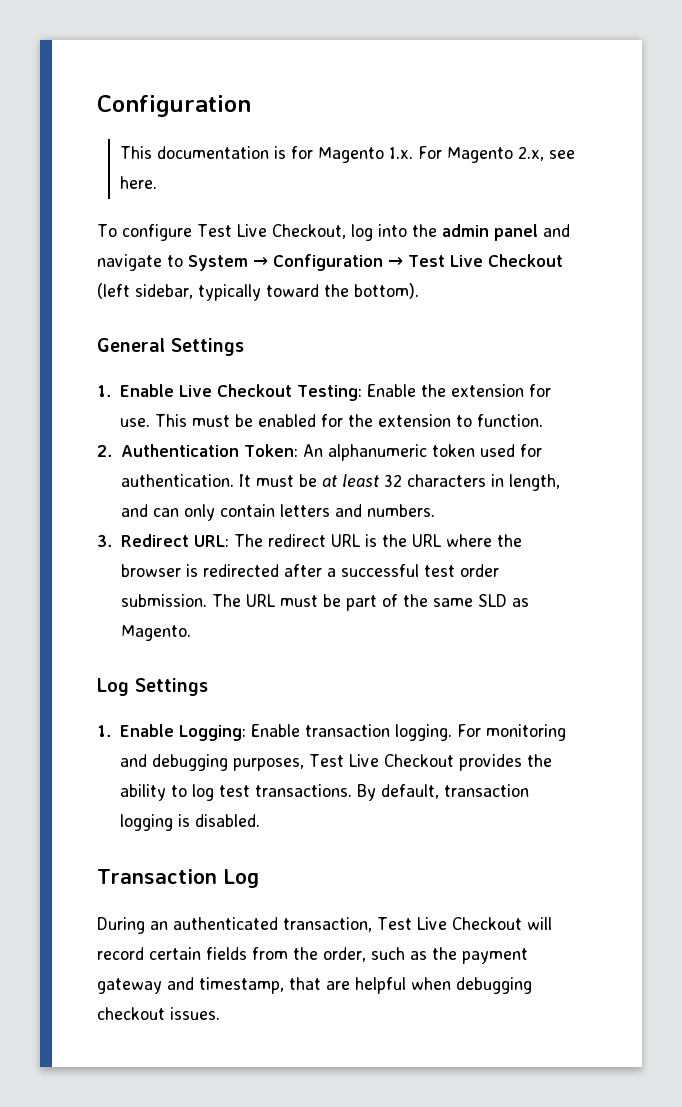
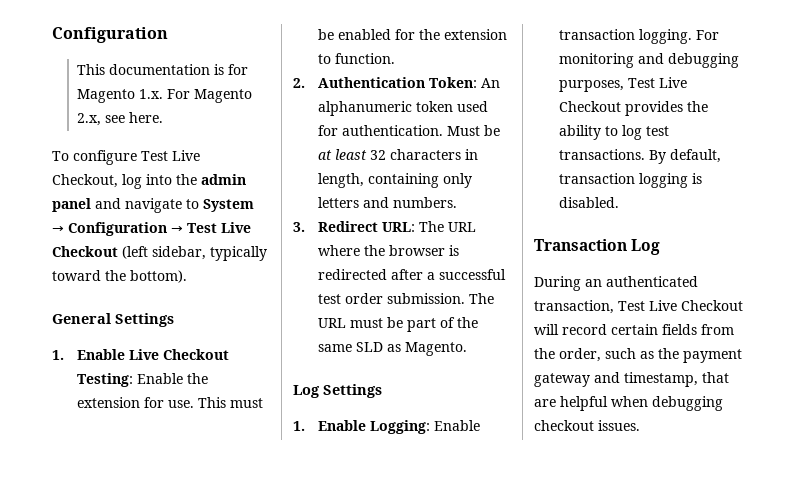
[238,474,294,487] It must -> [446,126,480,136] Must
[120,504,275,521] and can only contain -> [367,173,472,188] containing only
[267,534,407,547] redirect URL is the -> (444, 226) none

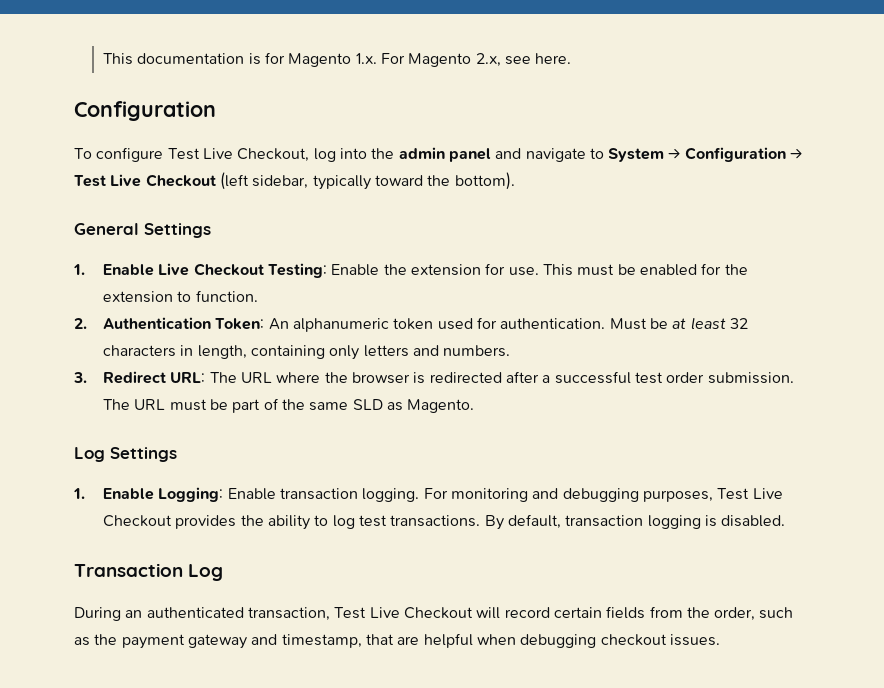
[52,27,168,43] Configuration // -> (103, 59) none
(163, 117) none -> [74,101,216,121] // Configuration

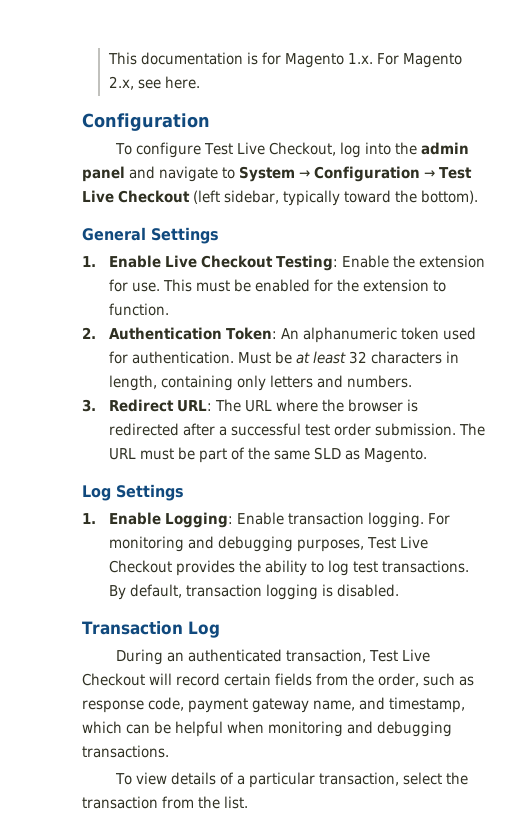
[94,634,118,645] the -> [82,697,185,713] response code,
(247, 641) none -> [313,700,356,711] name,
[365,633,720,648] that are helpful when debugging checkout issues. -> [82,721,453,737] [82,745,169,758] [114,772,469,788] [82,796,249,809] which can be helpful when monitoring and debugging transactions. // To view details of a particular transaction, select the transaction from the list.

============================================================

* _Work item_: Although pictures appear among the records above, write out exactly only the lines from the one that has "[52,27,168,43] Configuration //" through the one that has "(247, 641) none", and leave the pictures out.

* _Finished exercise_:
[52,27,168,43] Configuration // -> (103, 59) none
(163, 117) none -> [74,101,216,121] // Configuration

[94,634,118,645] the -> [82,697,185,713] response code,
(247, 641) none -> [313,700,356,711] name,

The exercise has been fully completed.